The other factor is that CPU, Disk, IO Bandwith, Memory speed and capacity, all gets better over new generations of computers but they improve at different pace. So one computer that was great at the data processing role may be not so great there in two years time, but it could still serve as a backup or storage node. So the roles may be rearranged over time when I buy new machines.

Tie information to membership

I would like to stretch the definition of group membership, so it is not just about a bool flag about the node being or not being part of a group. In scalesmall I want the group members to tell others what they do in the group. Here is how. The task of a group is to serve a key range of 0 to 2^32-1. Each node in the group advertises the:

subrange(s) they are serving
and a port where their service is accessible

It is up to the nodes to decide what key ranges they serve. If noone serves a key range then it is not going to be accessible.

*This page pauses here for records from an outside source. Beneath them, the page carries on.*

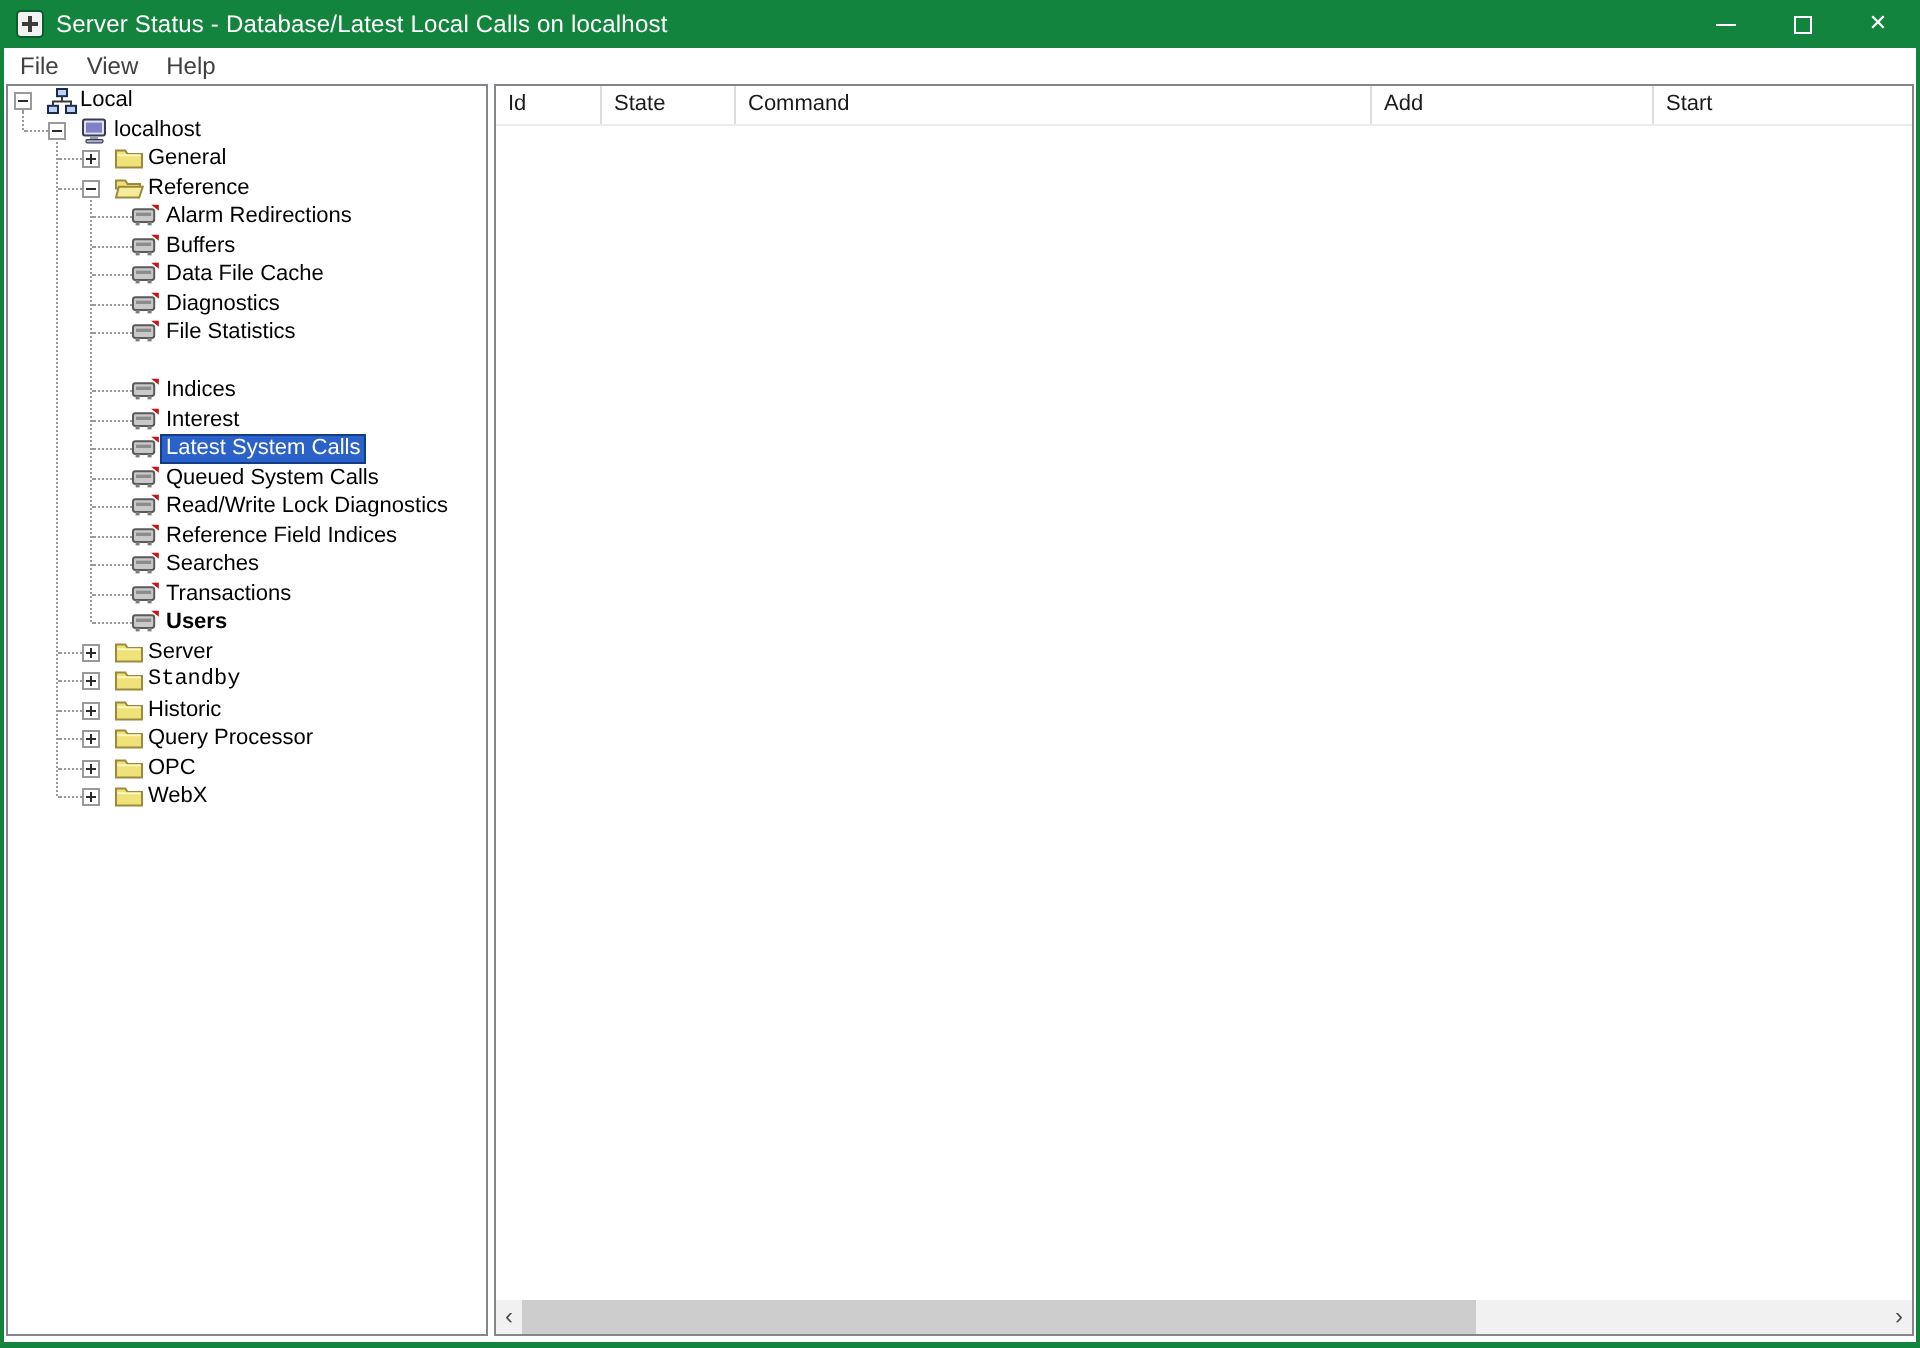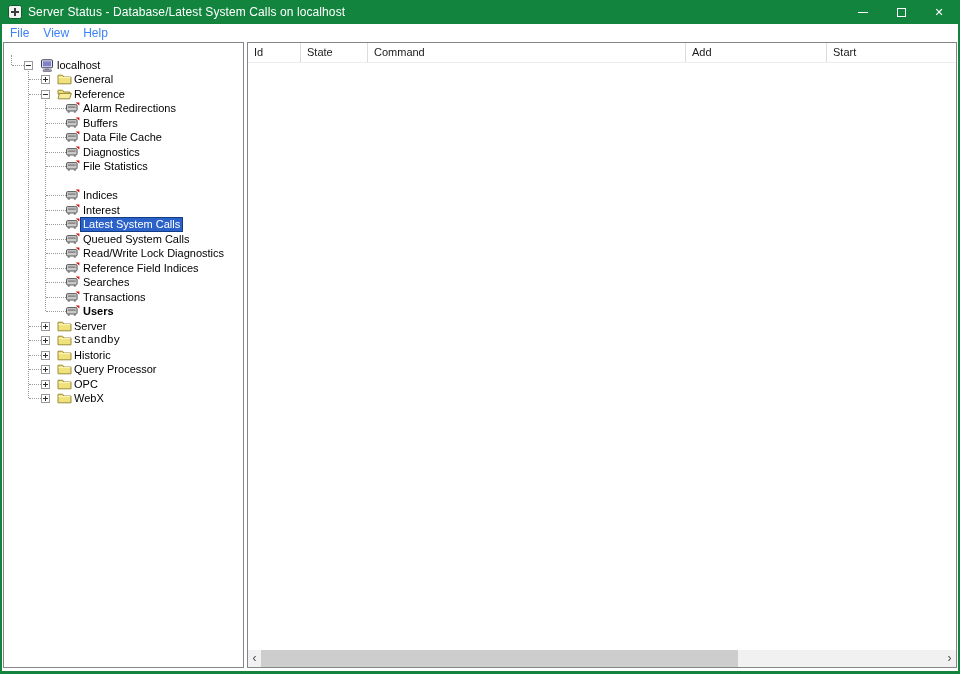--- a/index.html
+++ b/index.html
@@ -85,7 +85,7 @@
         <path d="M3 7h8M7 3v8" stroke="#3c3c3c" stroke-width="2"></path>
       </svg>
     </span>
-    <span class="title-text">Server Status - Database/Latest System Calls on localhost</span>
+    <span class="title-text">Server Status - Database/Latest Local Calls on localhost</span>
     <div class="window-controls">
         <button class="cap-btn">
           <span>

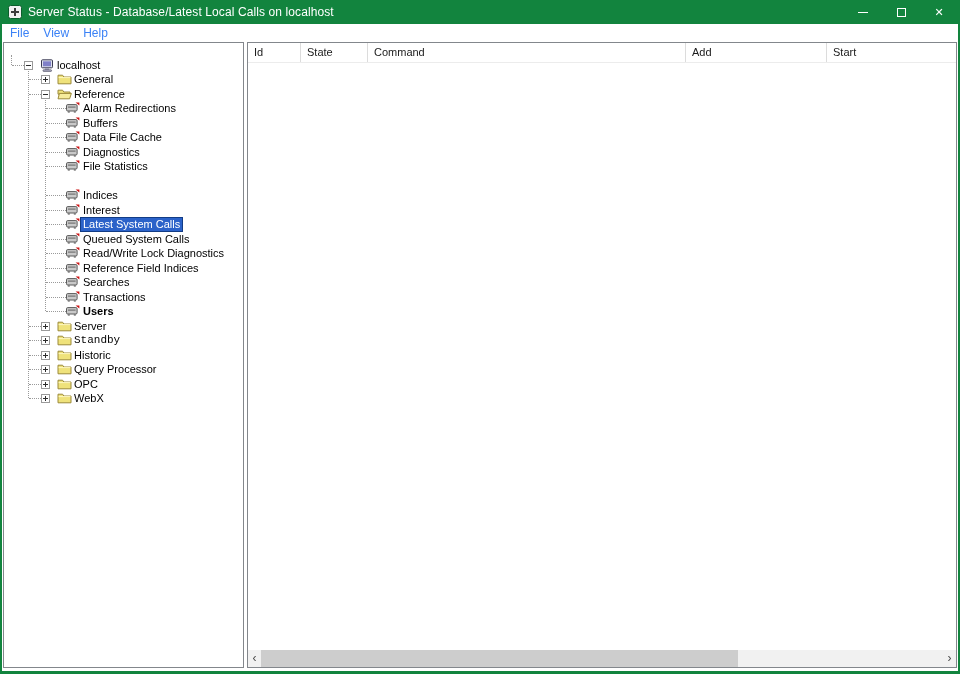--- a/index.html
+++ b/index.html
@@ -29,7 +29,7 @@
   .glyph-close { color:#fff; font-size:11px; line-height:11px; display:block; }
 
   
-  .menubar { height:18px; background:#fff; display:flex; align-items:center; font-size:12px; color:#3b82f6; flex:0 0 auto; }
+  .menubar { height:18px; background:#fff; display:flex; align-items:center; font-size:12px; color:#404040; flex:0 0 auto; }
   .menu-item { padding:0 7px; height:100%; display:flex; align-items:center; }
   .menu-item:first-child { margin-left:1px; }
 

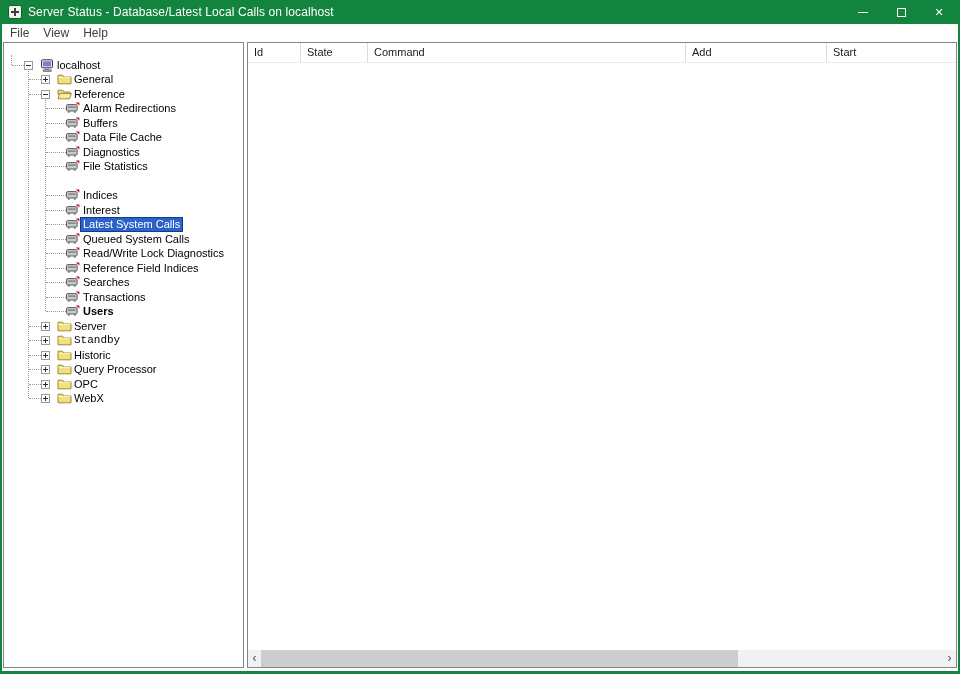--- a/index.html
+++ b/index.html
@@ -117,6 +117,16 @@
           <div class="guide" style="left: 41px; top: 56.75px; height: 211.5px;"></div>
           <div class="guide" style="left: 24px; top: 27.75px; height: 327.5px;"></div>
           <div class="guide" style="left: 7px; top: 12px; height: 9.75px;"></div>
+          <div class="trow" style="top: 0px;">
+            <span class="expander" style="left: 3px;"></span>
+            <span class="ticon" style="left: 19px;"><svg width="16" height="13" viewBox="0 0 16 13">
+                <rect x="5.5" y="0.5" width="5" height="3.6" fill="#bcd2ee" stroke="#1b2a55"></rect>
+                <rect x="1" y="8.9" width="5" height="3.6" fill="#bcd2ee" stroke="#1b2a55"></rect>
+                <rect x="10" y="8.9" width="5" height="3.6" fill="#bcd2ee" stroke="#1b2a55"></rect>
+                <path d="M8 4.2v2.6M3.5 8.9V6.8h9v2.1" stroke="#3a3a3a" fill="none"></path>
+              </svg></span>
+            <span class="tlabel" style="left: 34px;">Local</span>
+          </div>
           <div class="trow" style="top: 14.5px;">
             <span class="stub" style="left: 7.5px; width: 12.5px;"></span>
             <span class="expander" style="left: 20px;"></span>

There has to be a smart algorithm on the nodes that gathers the topology of the group and based on its capacities decide what part of the key range it wants to serve. (This algorithm is yet to be designed.)

Integrate GroupManager

  # start the group_manager app
  def application do
    [applications: [:logger, :group_manager], mod: {Testme, []}]
  end

  # add scalesmall to deps:
  defp deps do
    [{:scalesmall, git: "https://github.com/dbeck/scalesmall.git", tag: "0.0.4"}]
  end

Configuration

  # in config/config.exs:
  config :group_manager,
    my_addr: System.get_env("GROUP_MANAGER_ADDRESS"),
    my_port: System.get_env("GROUP_MANAGER_PORT") || "29999",
    multicast_addr: System.get_env("GROUP_MANAGER_MULTICAST_ADDRESS") || "224.1.1.1",
    multicast_port: System.get_env("GROUP_MANAGER_MULTICAST_PORT") || "29999",
    multicast_ttl: System.get_env("GROUP_MANAGER_MULTICAST_TTL") || "4"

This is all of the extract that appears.